In the end it's up to DevRel how you style the articles, but it seems inconsistent with the other articles (and docs). Also, I'm not sure these colors are on-brand?

I believe Thierry previously used this formatting which was approved, so I think it's okay. That being said, @jkupchanko you can do a quick update on colors with this reference

The diagrams do not follow the diagram best practices (see Figma). Most importantly, elements in diagrams should use colors of the same shade, e.g. if box background is blue - text should be dark blue.

I did not intend to be that detailed on the diagrams for font colors. Thought black should be okay enough. That being said, @jkupchanko please feed these diagrams to ChatGPT then use it to restyle your current images. Should take 5-10 mins. If those new diagrams still come out wrong, try feeding this as a source style.
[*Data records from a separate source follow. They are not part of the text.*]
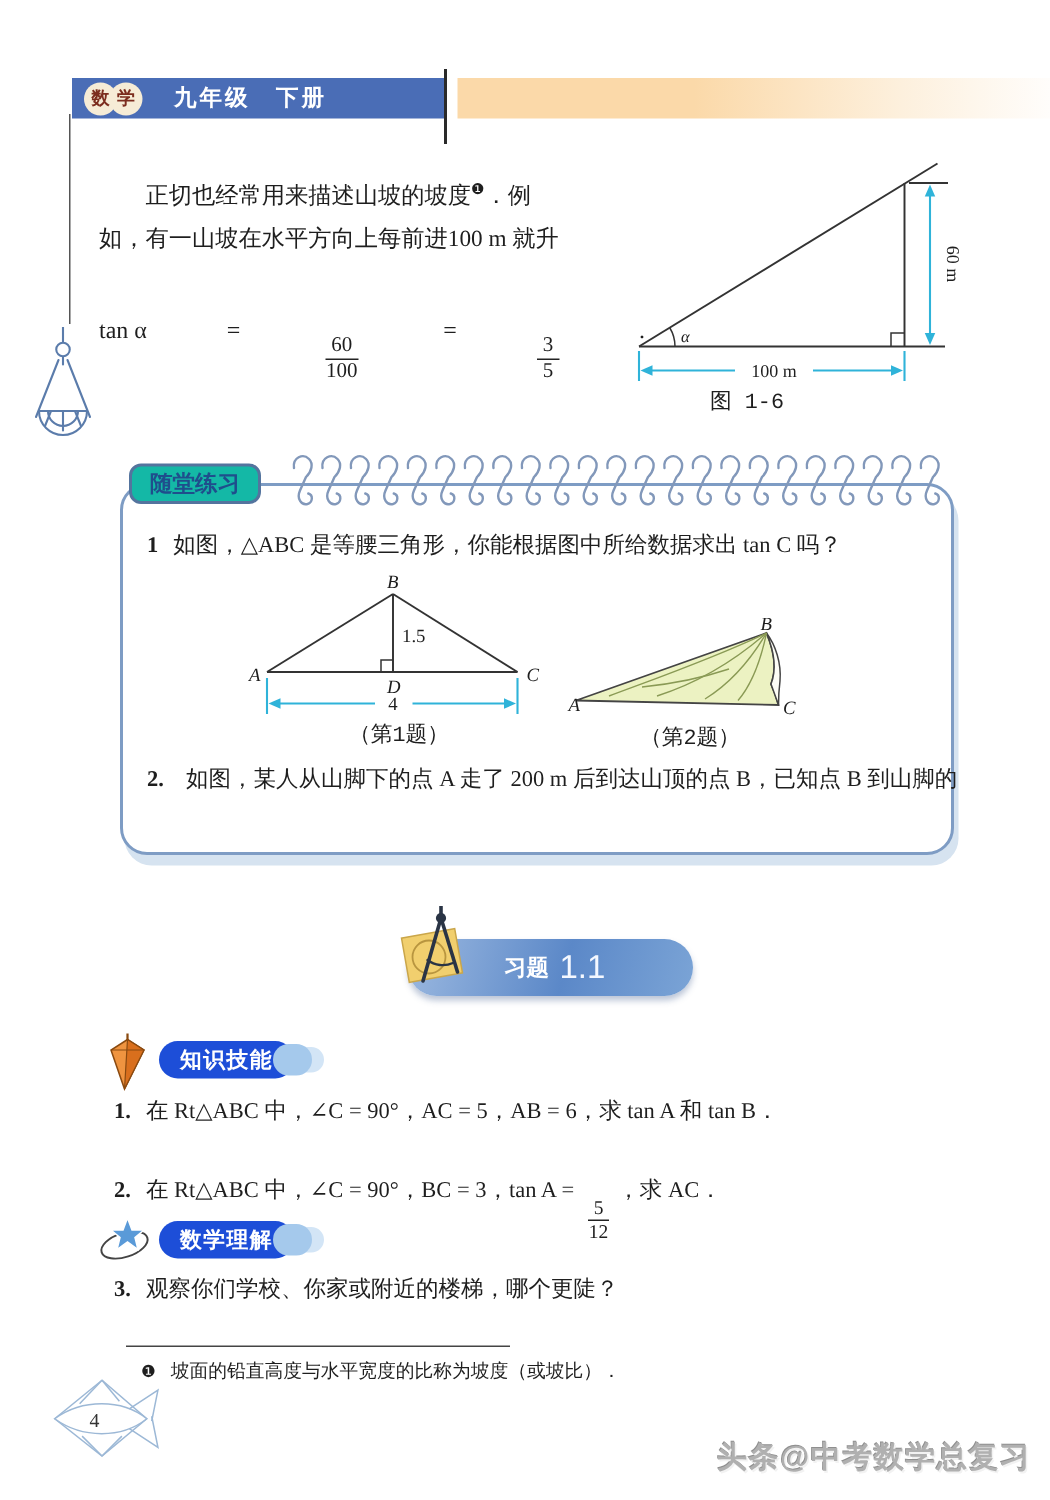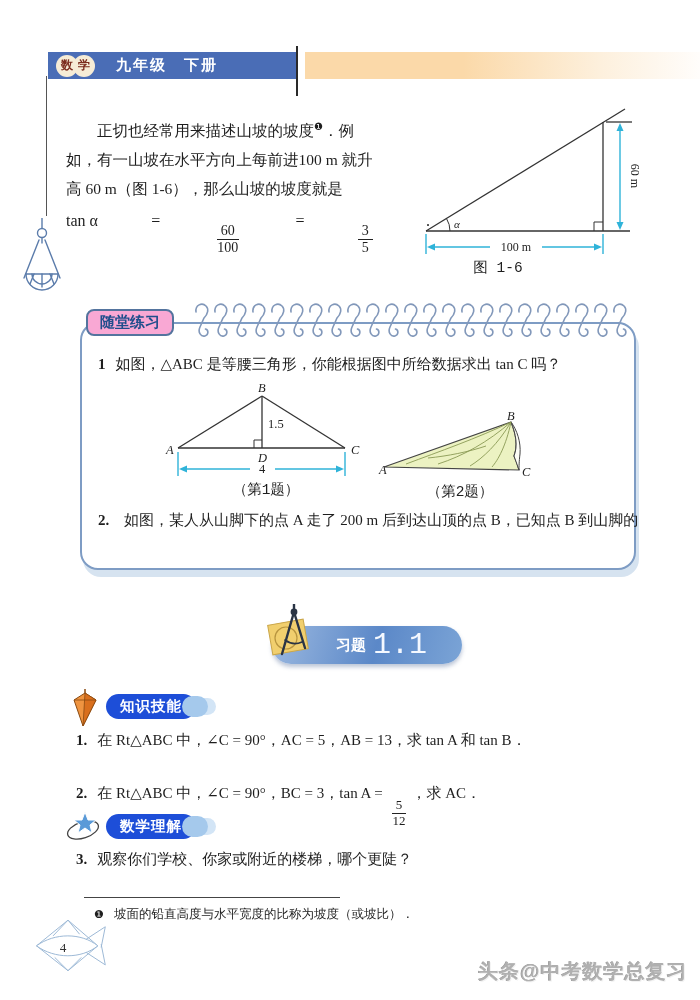"高 60 m（图 1-6），那么山坡的坡度就是" div { html: <div>高 60 m（图 1-6），那么山坡的坡度就是</div> -> none }
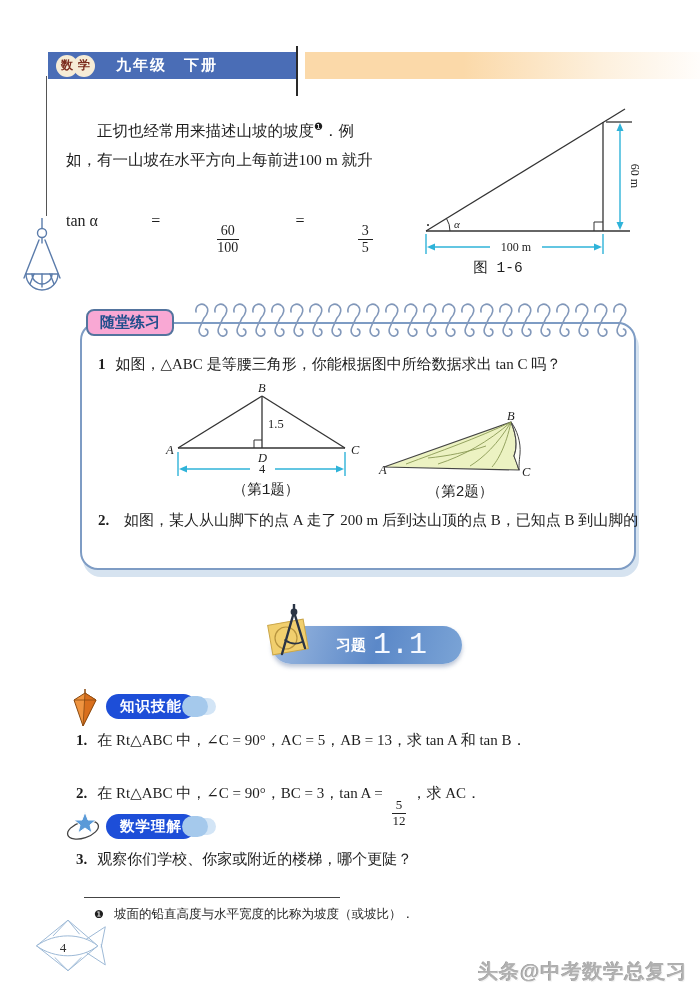"随堂练习" .practice-label { background: #f9a8d4 -> #14b8a6 }
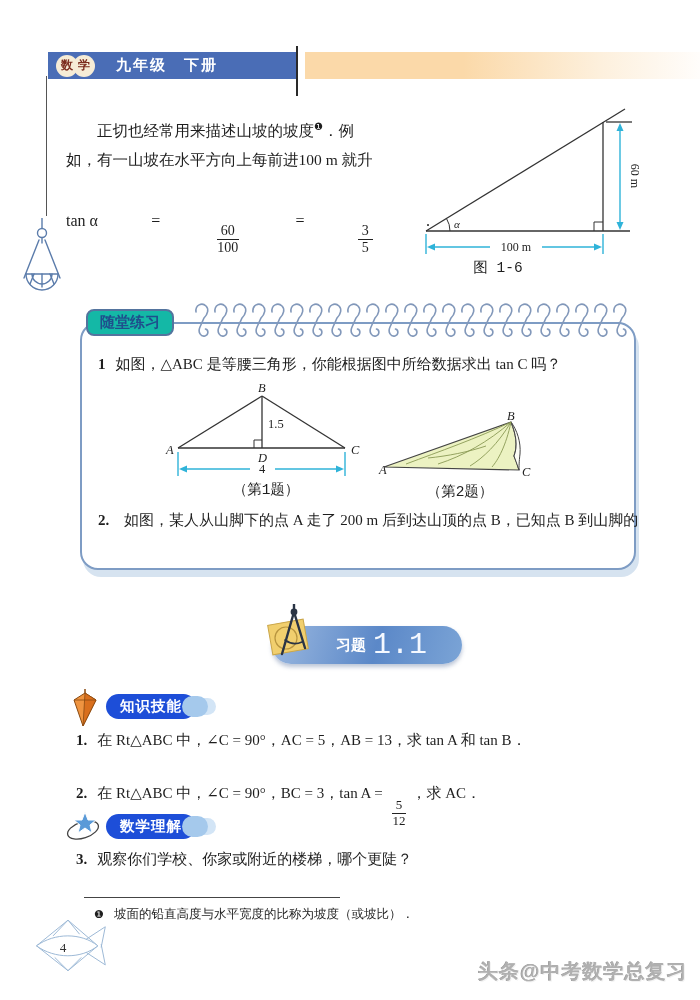"1.1" .ex-num { font-family: Liberation Mono, monospace -> Liberation Sans, sans-serif; font-size: 30px -> 22px }
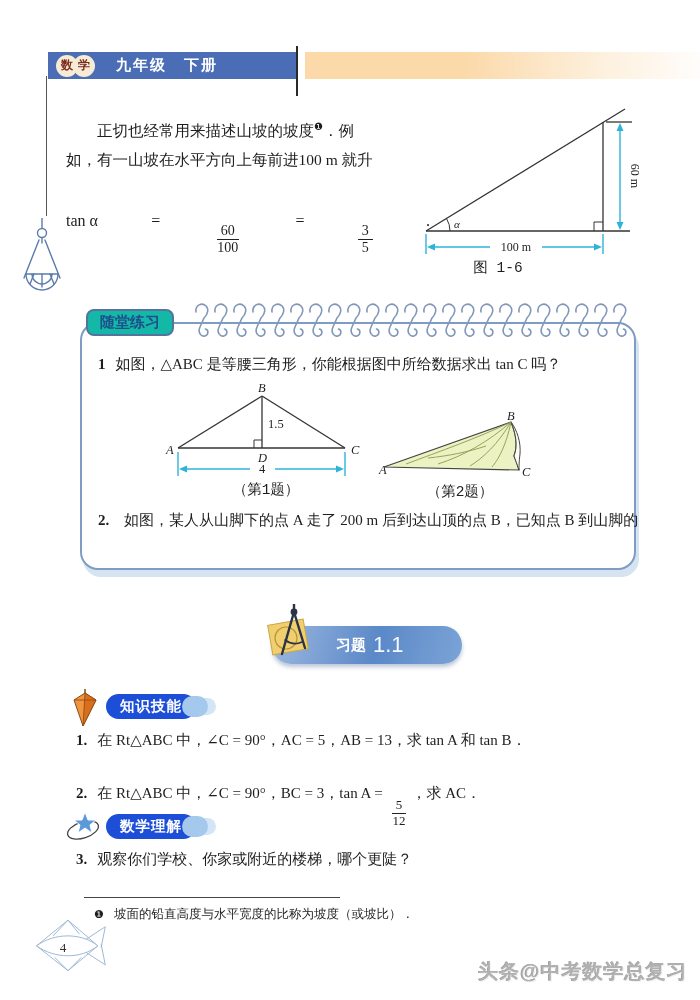"在 Rt△ABC 中，∠C = 90°，AC" span { text: 13 -> 6 }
I feel the options are presented in a somewhat random order? While quantization is a useful tool to reduce memory pressure, should it come before parallelization and batching in an article about bulk uploading?

Yes, absolutely. This is the feedback I was looking for. I feel overall this article has a lot of methods but no strong prescription on when and how to use them. I think we need more guidance here from the solutions architect team, but in the absence of that, we can do our own tests (@jkupchanko to run).

My other thought was to use skills to advise on different scenarios and how to configure bulk uploads, but in order to do that, we first need to understand the right content to go into skills, which, again, likely require our own tests.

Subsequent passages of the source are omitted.